384 Organized Moist Convection in the Tropics: SP-CAM v.s. CAM

Tuesday, 24 January 2017
4E (Washington State Convention Center )
Gino Chen, RSMAS, Miami, FL; and B. Kirtman

Handout (1.4 MB)

The mesoscale convective system (MCS) contributes about half of the total rainfall in both the observed tropics and in regions where climate models have difficulty with rainfall frequency and distribution. MCS consists of cumulonimbus (strong rainfall) embedded in stratiform (weak rainfall) regions and gains energy from small and large scale perturbations through convective organization. It is therefore not surprising that the large-scale model with parameterized convection struggles to represent the mesoscale organization.
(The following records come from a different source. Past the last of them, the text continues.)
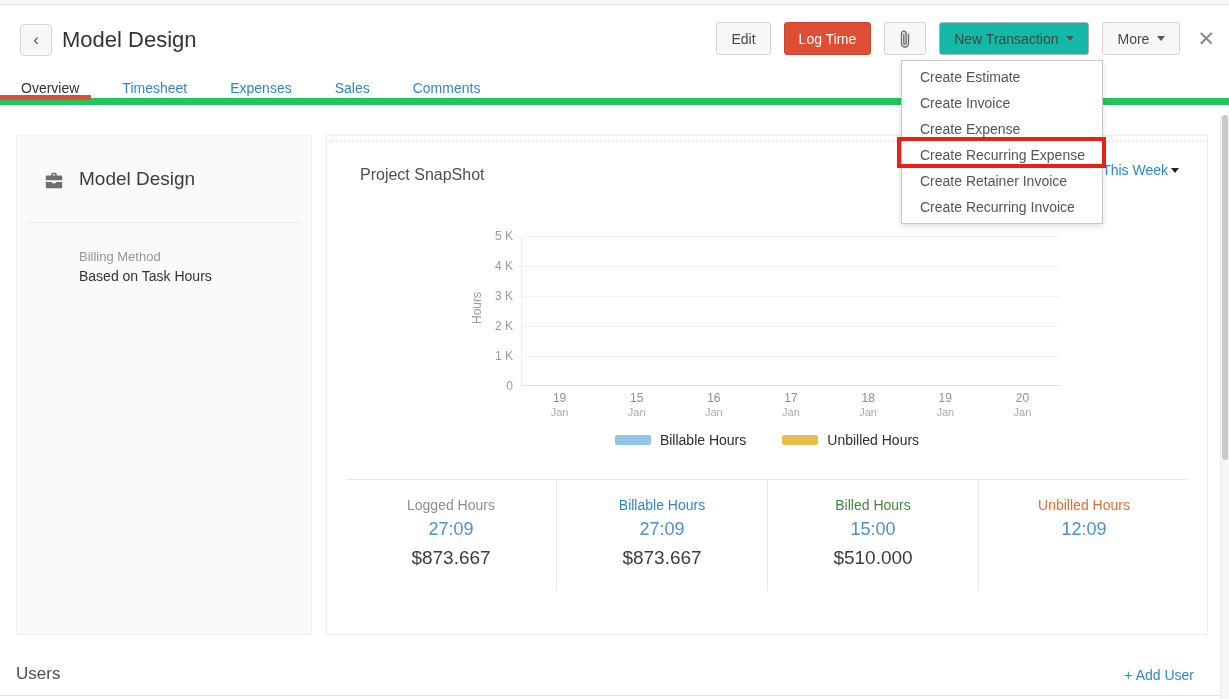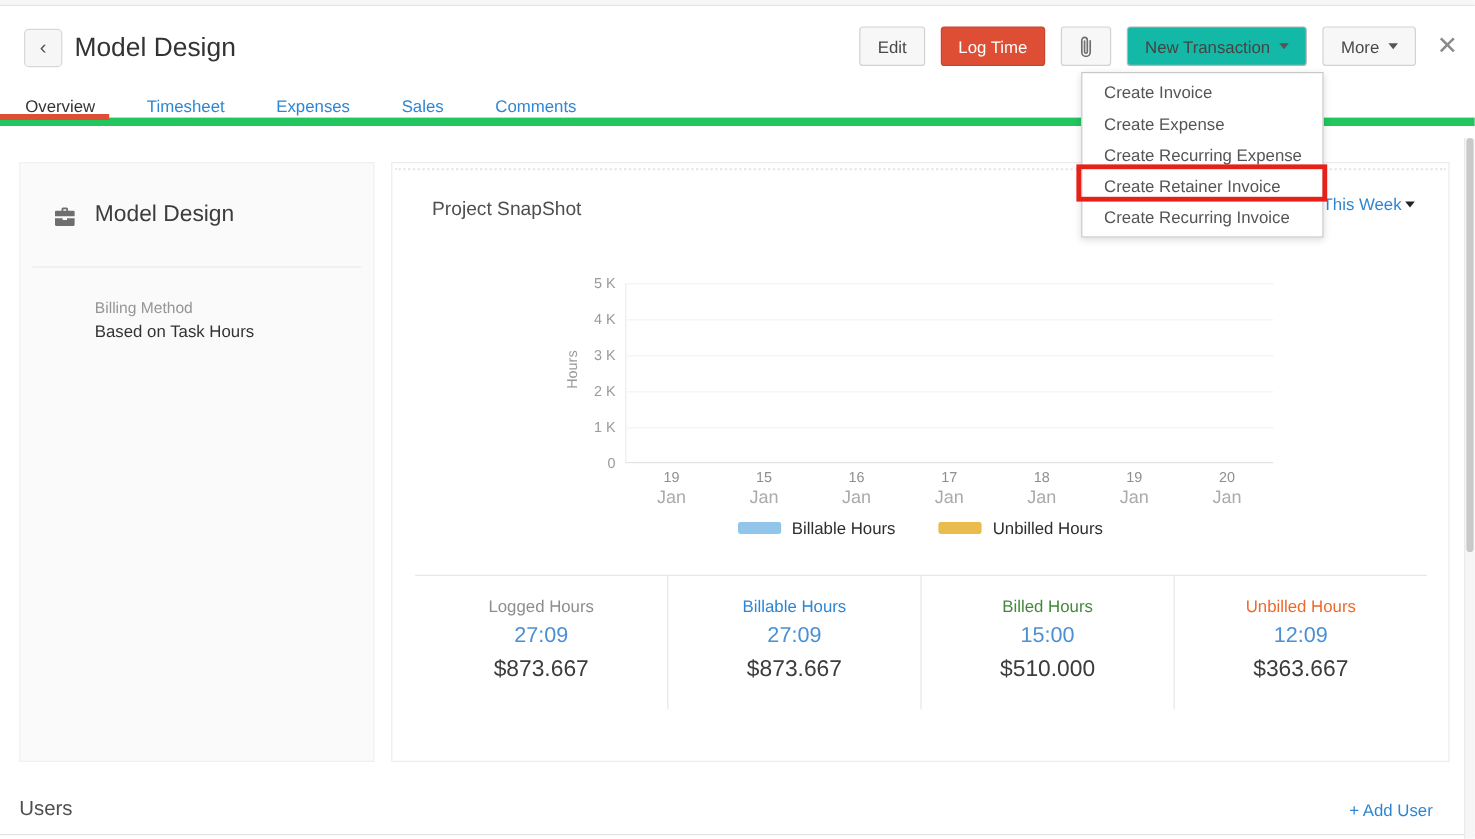--- a/index.html
+++ b/index.html
@@ -265,6 +265,7 @@
   <div class="users-divider"></div>
 
   <div class="dropdown-panel">
+    <div class="dropdown-item">Create Estimate</div>
     <div class="dropdown-item">Create Invoice</div>
     <div class="dropdown-item">Create Expense</div>
     <div class="dropdown-item">Create Recurring Expense</div>

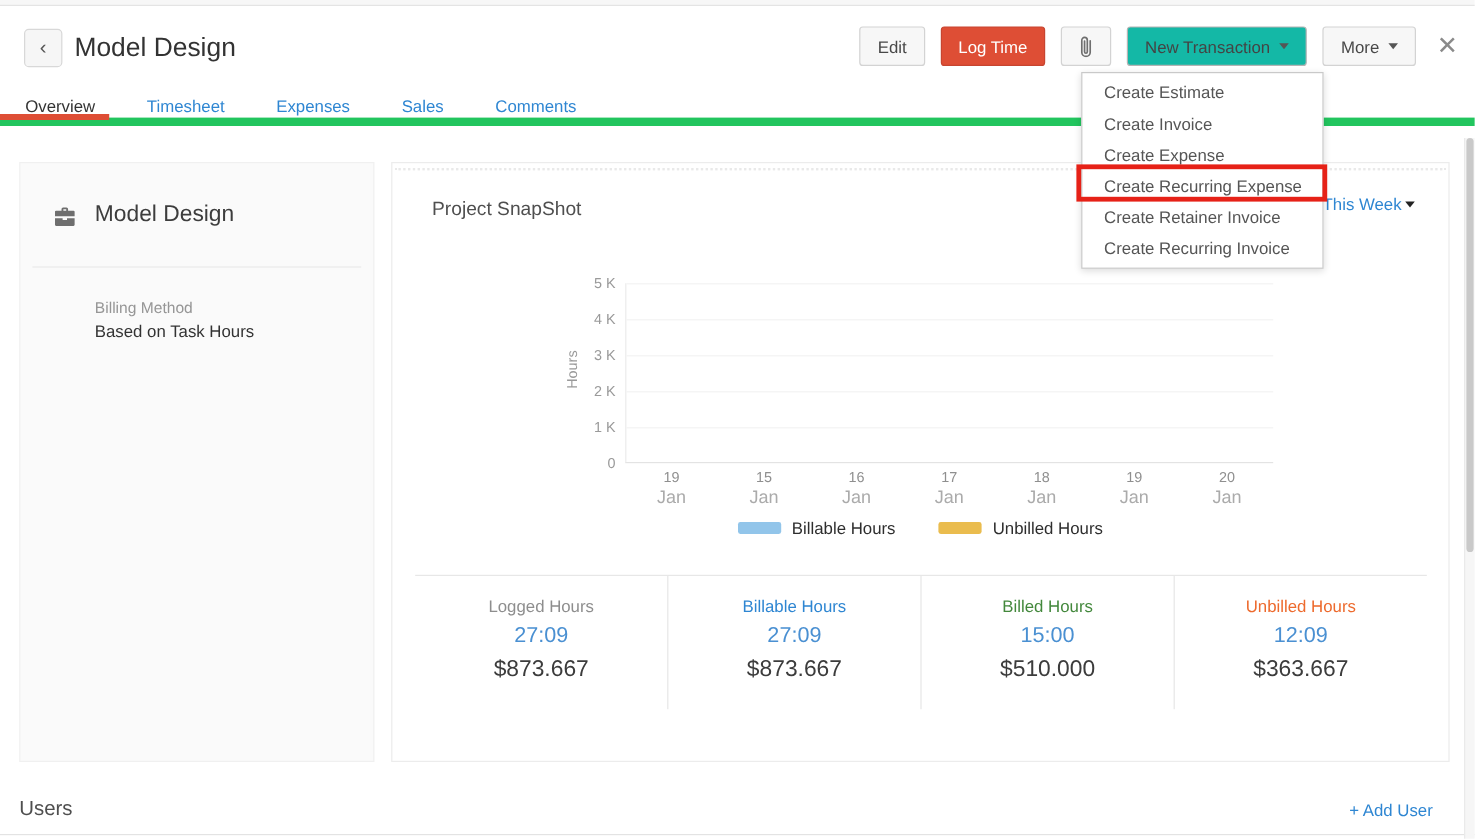--- a/index.html
+++ b/index.html
@@ -69,7 +69,7 @@
   .x-axis { position:absolute; left:194px; top:255px; width:540px; display:flex; }
   .x-tick { flex:1; text-align:center; }
   .x-tick .day { font-size:12px; color:#8f8f8f; }
-  .x-tick .mon { font-size:15px; color:#ababab; margin-top:1px; }
+  .x-tick .mon { font-size:11px; color:#ababab; margin-top:1px; }
   .legend { position:absolute; left:0; right:0; top:296px; display:flex;
             justify-content:center; gap:36px; align-items:center; }
   .legend-entry { display:flex; align-items:center; gap:9px; font-size:14px; color:#2e2e2e; }

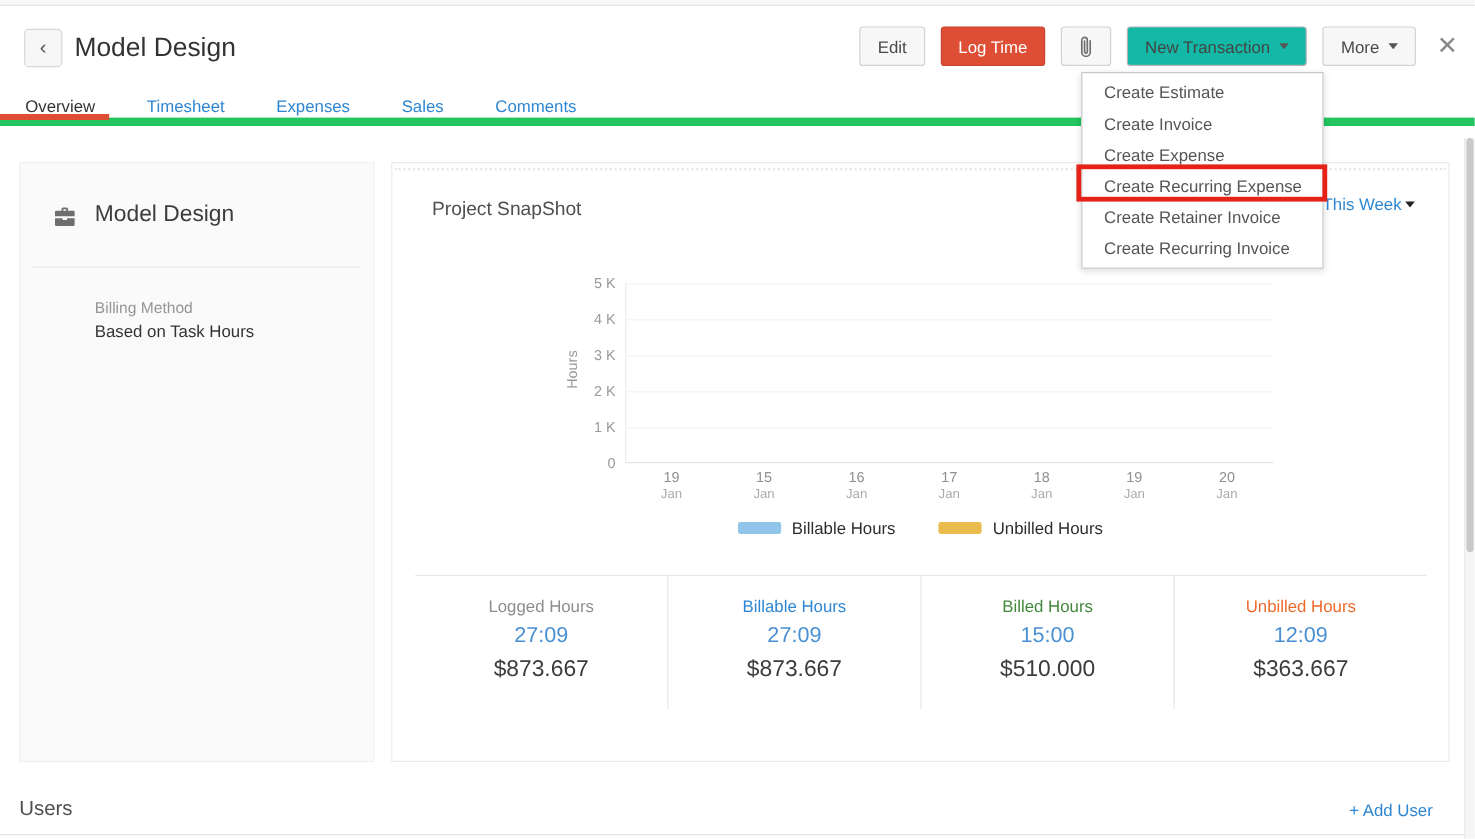--- a/index.html
+++ b/index.html
@@ -255,7 +255,6 @@
       <div class="stat-col">
         <div class="stat-label" style="color: rgb(237, 106, 45);">Unbilled Hours</div>
         <div class="stat-hours">12:09</div>
-        <div class="stat-amount">$363.667</div>
       </div>
     </div>
   </div>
Studies show that the mesoscale organization can be resolved in and interact with the large-scale model by embedding a 2-D cloud-resolving model, e.g, super-parameterized Cummunity Atmosphere Model (SP-CAM). It has also been shown that SP-CAM can resolve one of the most significant multi-scale organizations, MJO, which is ill-represented in climate models. With a timestep-wise comparison of CAM with SP-CAM, we found SP-CAM realistically represents the dominant large-scale convective heating mode in the tropics. We also found the weaker heating mode of CAM may be attributed to a weak vertical mass flux mode. This may be rooted in the failure of the deep convection entrainment parameterization to produce the multi-scale organization. We studied the cloud-scale phenomena of SP-CAM to see how multi-scale organization is represented and how it produces the better heating mode. This could benefit future convection parameterizations (e.g., stochastic paramterization) as research shows asemblance of organization as a result of interactions between parameterization and resolved dynamics in large-scale models.